Her problem is that she doesn’t love any of it. But she has medical advice in favour of doing it anyway.

Yoga? Weights? Running? Zumba? Hiking? She’s tried it all and hated it all.

She loves books, good movies, the company of friends, fine food, good wine. She leads a rich full busy life, with a rewarding career and loving family.

So, she says, I keep reading your blog and it really annoys me. You have no advice for someone like me.

And she’s right. We don’t. This is the blog of two people who care very much about fitness and who love our chosen physical activities. We’ve set goals of being the fittest we’ve ever been by the age of fifty. But we don’t think all people in their late forties need to get on board with us.

You don’t need to share our passion. Your thing needn’t be my thing and that’s okay too.

Indeed, I wondered why people who don’t care about fitness read the blog at all, close friends, families, stalkers, lurkers aside. I have a friend who is an avid fly fisher and who reads fishing blogs. I’ve never looked. Don’t care. Fishing isn’t my thing. I appreciate his passion even if I don’t share it.

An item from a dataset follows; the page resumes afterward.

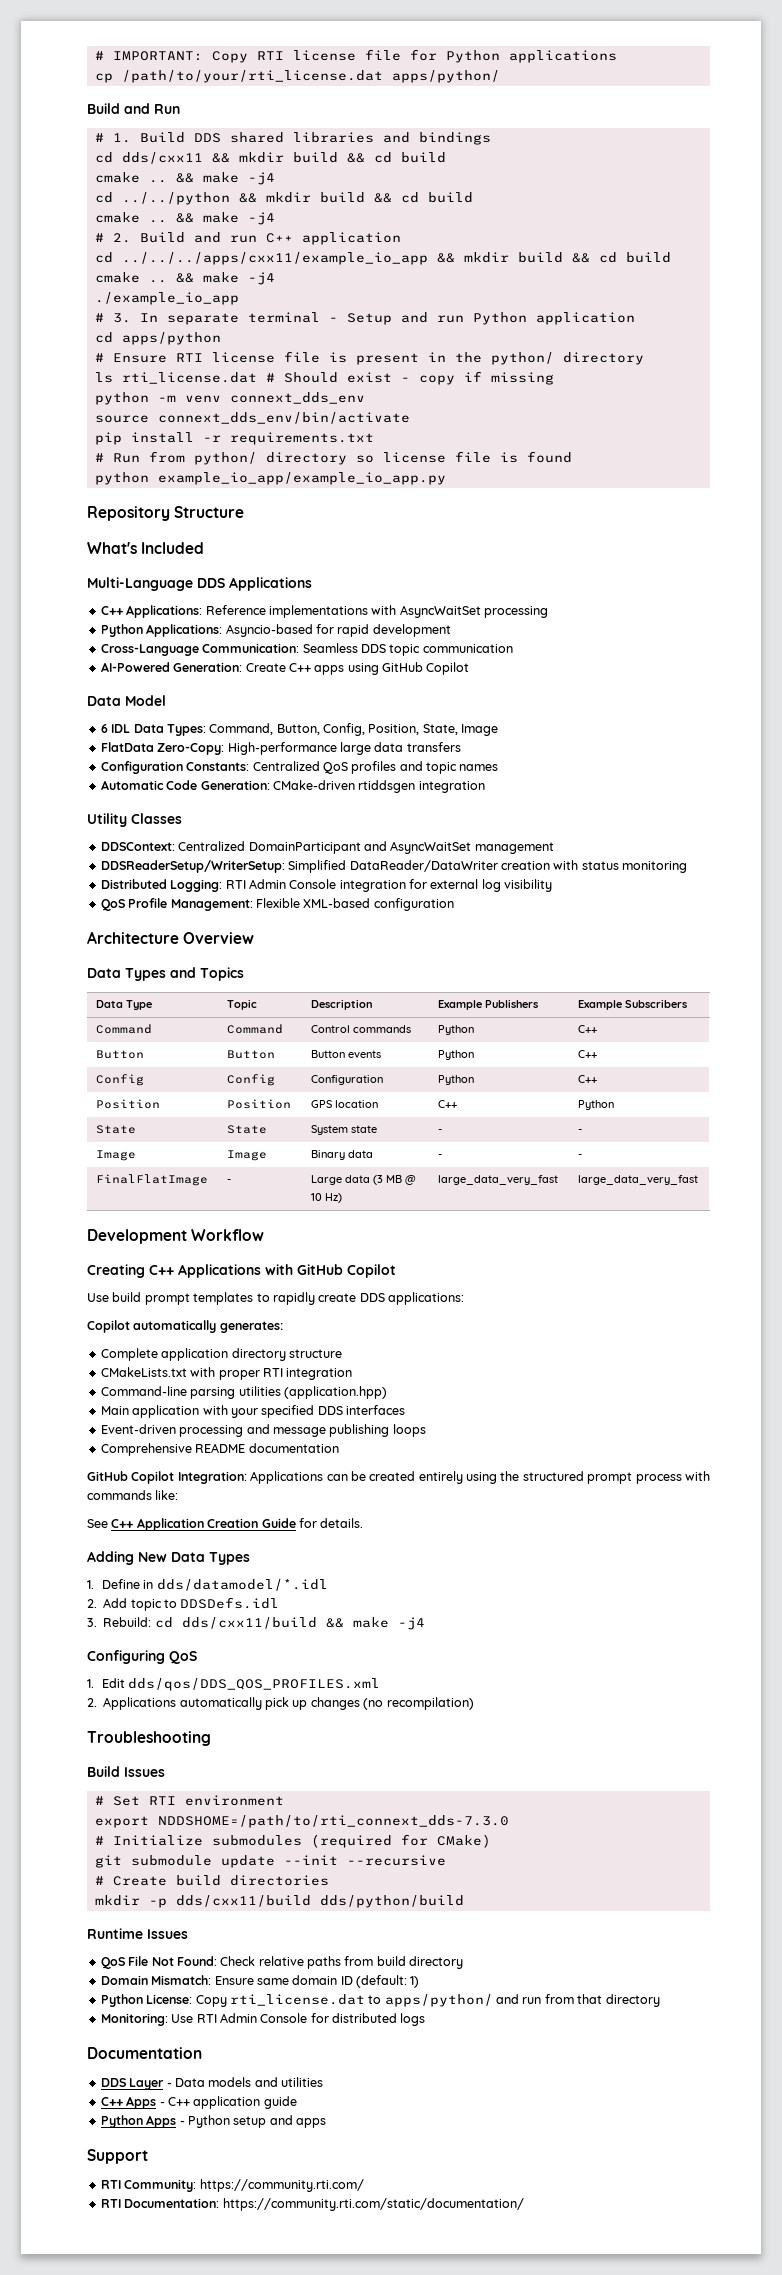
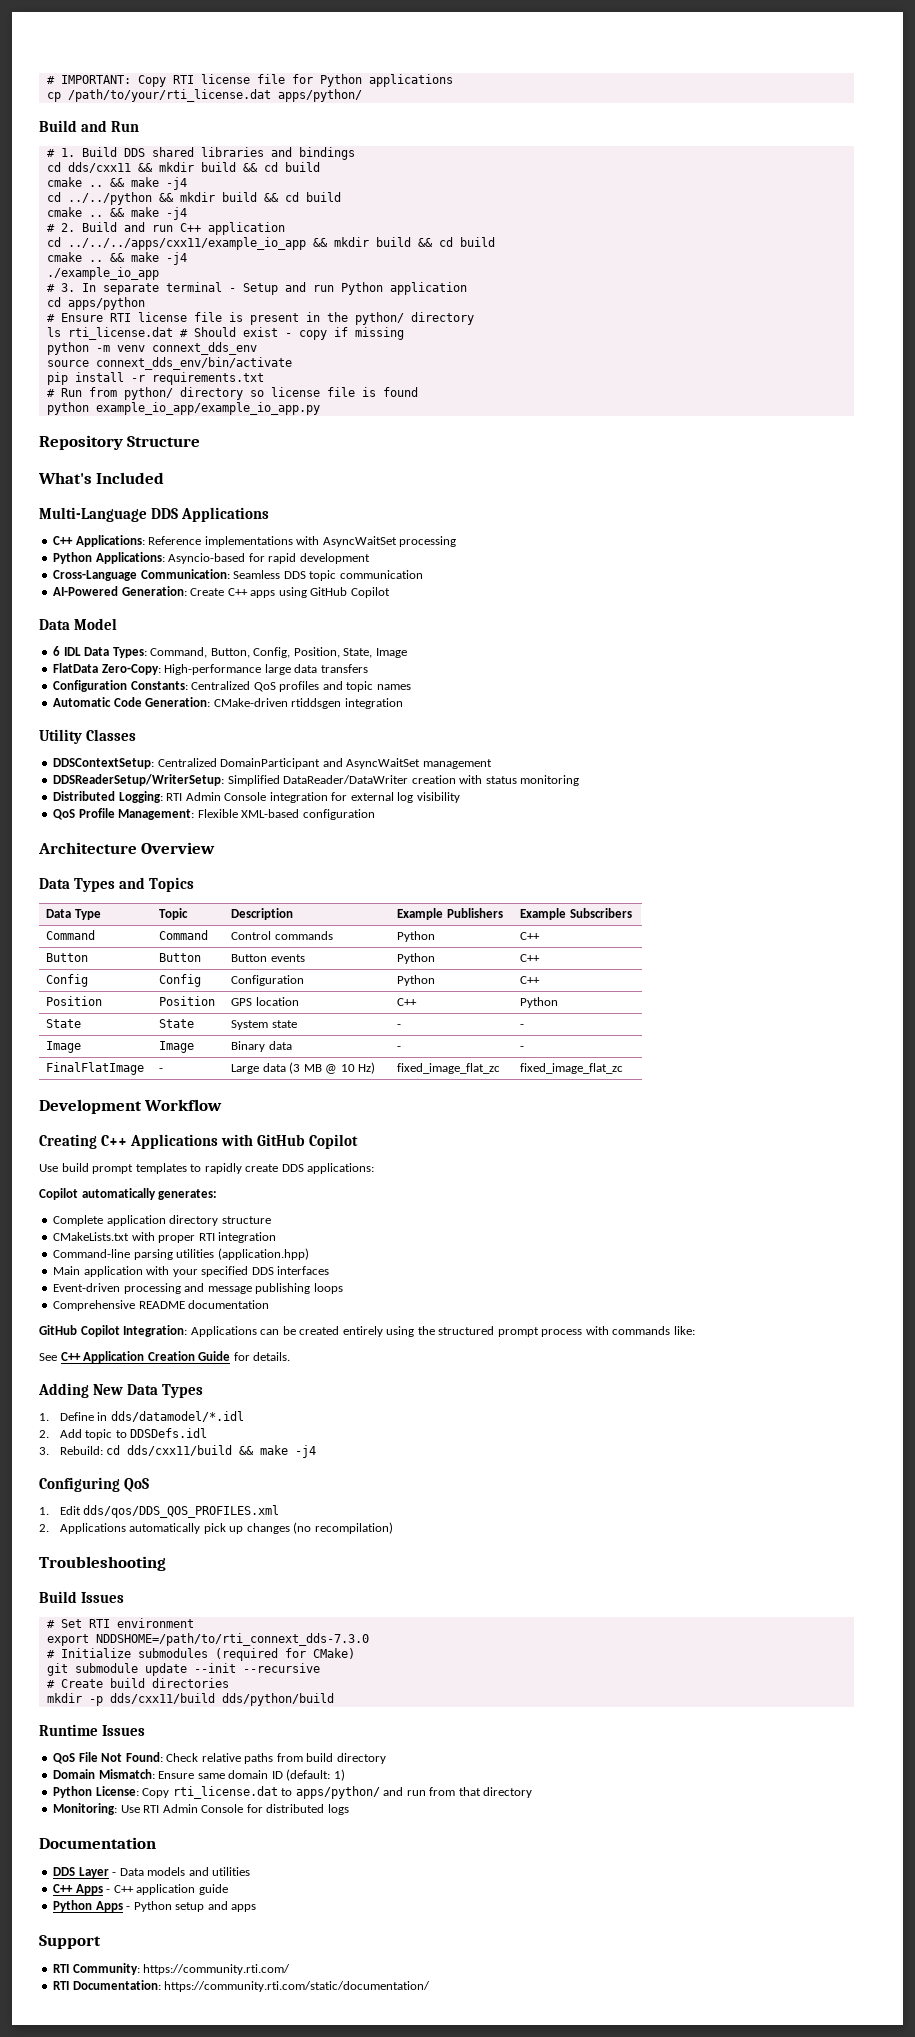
- DDSContext: Centralized DomainParticipant and AsyncWaitSet management
+ DDSContextSetup: Centralized DomainParticipant and AsyncWaitSet management
- FinalFlatImage | - | Large data (3 MB @ 10 Hz) | large_data_very_fast | large_data_very_fast
+ FinalFlatImage | - | Large data (3 MB @ 10 Hz) | fixed_image_flat_zc | fixed_image_flat_zc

Why can’t my friend feel that way about our fitness blog? It’s written for people who share our interests, feminism and fitness. There are people who read and hate our feminism too. And again, when they send hateful email I’m puzzled. “After reading twenty of your posts I could feel my IQ dropping.” Then why did you keep reading after one? After five? No one is forcing you to read our blog.

I also am puzzled by the person who sent an email they intended to be hateful calling me a “fat lesbian.” If you read the blog, you’d know those aren’t things I think are bad. As insults they fail to hit their target.

But I’m digressing. Back to the friend who hates physical activity.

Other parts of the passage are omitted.